**Task to carry out:**
Your output should be one number, which is how many lines in the material contain "defined".

**Given entries:**
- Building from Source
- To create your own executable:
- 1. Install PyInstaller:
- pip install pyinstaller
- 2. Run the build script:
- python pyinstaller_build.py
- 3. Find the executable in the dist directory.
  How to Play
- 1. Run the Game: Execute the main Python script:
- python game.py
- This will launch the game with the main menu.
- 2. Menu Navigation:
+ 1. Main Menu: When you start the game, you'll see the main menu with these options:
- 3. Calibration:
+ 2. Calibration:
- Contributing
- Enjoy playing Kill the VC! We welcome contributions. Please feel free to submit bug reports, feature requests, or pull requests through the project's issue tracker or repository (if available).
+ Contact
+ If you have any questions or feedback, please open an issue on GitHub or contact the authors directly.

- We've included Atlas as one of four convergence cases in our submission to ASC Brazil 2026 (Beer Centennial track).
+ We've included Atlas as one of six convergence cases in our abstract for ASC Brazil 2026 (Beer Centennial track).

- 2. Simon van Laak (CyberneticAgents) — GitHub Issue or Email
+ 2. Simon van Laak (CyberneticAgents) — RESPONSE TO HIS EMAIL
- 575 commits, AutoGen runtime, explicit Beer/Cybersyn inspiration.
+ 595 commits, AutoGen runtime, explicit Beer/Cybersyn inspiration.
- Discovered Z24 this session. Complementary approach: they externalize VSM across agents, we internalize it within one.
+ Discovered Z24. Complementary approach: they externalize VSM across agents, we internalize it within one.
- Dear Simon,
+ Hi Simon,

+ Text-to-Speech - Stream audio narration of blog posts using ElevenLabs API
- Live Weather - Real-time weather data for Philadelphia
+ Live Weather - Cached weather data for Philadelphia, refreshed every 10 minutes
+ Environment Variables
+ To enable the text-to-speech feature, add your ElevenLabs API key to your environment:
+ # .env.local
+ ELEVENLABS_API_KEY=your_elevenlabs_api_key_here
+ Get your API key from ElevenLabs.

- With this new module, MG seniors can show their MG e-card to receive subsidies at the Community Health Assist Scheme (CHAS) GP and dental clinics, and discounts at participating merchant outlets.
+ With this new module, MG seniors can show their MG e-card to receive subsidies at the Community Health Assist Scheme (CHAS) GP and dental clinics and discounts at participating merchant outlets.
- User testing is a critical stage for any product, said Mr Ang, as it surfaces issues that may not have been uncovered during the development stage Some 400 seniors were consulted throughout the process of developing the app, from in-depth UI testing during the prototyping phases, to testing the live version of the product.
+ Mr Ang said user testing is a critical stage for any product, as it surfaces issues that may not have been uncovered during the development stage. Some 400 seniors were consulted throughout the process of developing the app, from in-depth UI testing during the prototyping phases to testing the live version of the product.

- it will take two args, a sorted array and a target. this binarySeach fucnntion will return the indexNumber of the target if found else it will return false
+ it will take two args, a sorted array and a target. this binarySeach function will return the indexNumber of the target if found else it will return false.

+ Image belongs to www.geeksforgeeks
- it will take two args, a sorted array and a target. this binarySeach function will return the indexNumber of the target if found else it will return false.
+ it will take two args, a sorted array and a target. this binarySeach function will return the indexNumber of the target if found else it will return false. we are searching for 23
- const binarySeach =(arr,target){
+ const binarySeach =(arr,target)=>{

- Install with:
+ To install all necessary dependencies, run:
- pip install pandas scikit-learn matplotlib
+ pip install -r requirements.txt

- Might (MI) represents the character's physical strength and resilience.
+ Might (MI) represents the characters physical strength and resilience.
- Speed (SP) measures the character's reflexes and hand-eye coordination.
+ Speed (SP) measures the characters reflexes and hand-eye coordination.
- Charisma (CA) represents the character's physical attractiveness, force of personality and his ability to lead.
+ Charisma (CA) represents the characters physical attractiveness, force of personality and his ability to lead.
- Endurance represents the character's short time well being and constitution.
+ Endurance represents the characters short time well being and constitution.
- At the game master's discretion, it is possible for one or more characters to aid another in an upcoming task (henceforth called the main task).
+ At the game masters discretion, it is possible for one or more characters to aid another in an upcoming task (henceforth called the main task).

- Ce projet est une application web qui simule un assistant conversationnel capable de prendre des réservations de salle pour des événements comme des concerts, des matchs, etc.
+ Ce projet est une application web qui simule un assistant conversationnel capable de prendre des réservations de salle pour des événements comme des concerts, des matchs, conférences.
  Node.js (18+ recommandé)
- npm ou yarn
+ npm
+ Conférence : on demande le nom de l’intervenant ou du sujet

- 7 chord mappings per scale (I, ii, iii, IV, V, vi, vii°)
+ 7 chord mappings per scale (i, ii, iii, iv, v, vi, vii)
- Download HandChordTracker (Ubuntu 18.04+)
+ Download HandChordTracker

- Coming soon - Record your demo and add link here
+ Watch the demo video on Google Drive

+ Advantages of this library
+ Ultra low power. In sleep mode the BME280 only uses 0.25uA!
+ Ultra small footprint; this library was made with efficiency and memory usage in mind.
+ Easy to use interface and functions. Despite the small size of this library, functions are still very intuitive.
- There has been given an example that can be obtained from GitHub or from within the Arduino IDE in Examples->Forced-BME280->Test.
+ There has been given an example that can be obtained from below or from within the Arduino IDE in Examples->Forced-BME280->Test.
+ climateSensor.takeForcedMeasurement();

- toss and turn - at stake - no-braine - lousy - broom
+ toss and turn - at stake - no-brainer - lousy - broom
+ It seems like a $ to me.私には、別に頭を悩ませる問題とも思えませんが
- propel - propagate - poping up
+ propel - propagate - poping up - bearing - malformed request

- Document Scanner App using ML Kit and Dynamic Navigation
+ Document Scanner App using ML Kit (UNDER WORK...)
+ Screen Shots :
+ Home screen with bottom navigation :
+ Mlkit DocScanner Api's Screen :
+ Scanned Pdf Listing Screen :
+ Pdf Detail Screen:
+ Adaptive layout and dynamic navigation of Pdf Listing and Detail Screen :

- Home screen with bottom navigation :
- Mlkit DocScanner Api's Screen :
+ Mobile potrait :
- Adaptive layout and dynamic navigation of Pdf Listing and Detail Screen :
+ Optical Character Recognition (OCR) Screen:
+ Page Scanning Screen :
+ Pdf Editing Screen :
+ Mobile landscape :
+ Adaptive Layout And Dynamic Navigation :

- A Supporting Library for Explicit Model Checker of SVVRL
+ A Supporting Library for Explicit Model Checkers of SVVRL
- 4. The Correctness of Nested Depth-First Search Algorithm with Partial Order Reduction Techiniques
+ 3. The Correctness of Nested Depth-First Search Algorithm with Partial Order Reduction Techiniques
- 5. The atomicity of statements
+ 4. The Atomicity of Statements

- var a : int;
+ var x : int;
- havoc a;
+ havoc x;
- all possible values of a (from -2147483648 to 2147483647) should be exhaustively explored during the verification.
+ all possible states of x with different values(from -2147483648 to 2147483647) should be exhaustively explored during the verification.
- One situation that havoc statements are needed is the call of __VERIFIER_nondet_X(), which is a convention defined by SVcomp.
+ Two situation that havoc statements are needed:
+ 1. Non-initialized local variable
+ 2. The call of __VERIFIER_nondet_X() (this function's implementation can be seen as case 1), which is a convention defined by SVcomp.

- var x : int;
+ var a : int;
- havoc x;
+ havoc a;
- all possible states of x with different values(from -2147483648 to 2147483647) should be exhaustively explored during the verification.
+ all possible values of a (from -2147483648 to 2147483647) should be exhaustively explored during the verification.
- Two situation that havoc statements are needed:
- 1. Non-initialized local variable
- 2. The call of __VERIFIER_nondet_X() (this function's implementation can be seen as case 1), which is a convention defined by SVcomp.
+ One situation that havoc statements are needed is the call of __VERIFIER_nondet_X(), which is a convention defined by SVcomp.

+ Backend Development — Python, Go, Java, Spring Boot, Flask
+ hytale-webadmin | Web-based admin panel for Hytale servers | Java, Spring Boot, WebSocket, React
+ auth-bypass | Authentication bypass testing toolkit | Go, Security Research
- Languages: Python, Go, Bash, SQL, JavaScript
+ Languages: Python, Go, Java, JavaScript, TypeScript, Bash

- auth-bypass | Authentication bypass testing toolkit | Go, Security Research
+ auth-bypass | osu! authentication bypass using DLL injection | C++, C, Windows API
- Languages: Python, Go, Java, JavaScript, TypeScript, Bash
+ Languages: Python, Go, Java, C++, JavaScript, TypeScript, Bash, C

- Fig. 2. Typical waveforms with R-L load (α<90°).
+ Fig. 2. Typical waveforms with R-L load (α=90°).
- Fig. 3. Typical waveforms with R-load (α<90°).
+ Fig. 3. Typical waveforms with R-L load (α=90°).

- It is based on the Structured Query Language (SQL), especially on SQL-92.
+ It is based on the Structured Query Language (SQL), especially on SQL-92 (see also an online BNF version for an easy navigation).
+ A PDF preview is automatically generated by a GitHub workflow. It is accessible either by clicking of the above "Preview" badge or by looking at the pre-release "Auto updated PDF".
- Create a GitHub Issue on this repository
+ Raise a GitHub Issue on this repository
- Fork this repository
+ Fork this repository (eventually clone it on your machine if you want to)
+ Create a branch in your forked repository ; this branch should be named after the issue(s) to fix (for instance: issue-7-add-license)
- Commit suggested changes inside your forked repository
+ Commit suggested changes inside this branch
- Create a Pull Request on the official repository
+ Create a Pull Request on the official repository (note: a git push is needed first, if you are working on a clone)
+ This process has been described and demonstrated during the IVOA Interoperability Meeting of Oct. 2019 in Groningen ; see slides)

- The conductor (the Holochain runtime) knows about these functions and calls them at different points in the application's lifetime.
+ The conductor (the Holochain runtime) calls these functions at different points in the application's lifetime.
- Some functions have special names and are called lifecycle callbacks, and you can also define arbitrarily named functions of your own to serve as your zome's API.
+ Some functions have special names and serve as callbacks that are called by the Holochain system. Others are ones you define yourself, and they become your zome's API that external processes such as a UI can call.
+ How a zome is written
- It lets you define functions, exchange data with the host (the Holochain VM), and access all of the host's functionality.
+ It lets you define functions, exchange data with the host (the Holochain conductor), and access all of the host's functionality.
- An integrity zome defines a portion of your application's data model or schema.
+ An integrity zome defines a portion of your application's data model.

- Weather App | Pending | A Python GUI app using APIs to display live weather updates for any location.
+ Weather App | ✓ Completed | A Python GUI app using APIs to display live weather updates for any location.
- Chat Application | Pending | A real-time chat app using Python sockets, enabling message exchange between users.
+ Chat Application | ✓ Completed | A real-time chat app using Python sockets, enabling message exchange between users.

**The completed task:**
4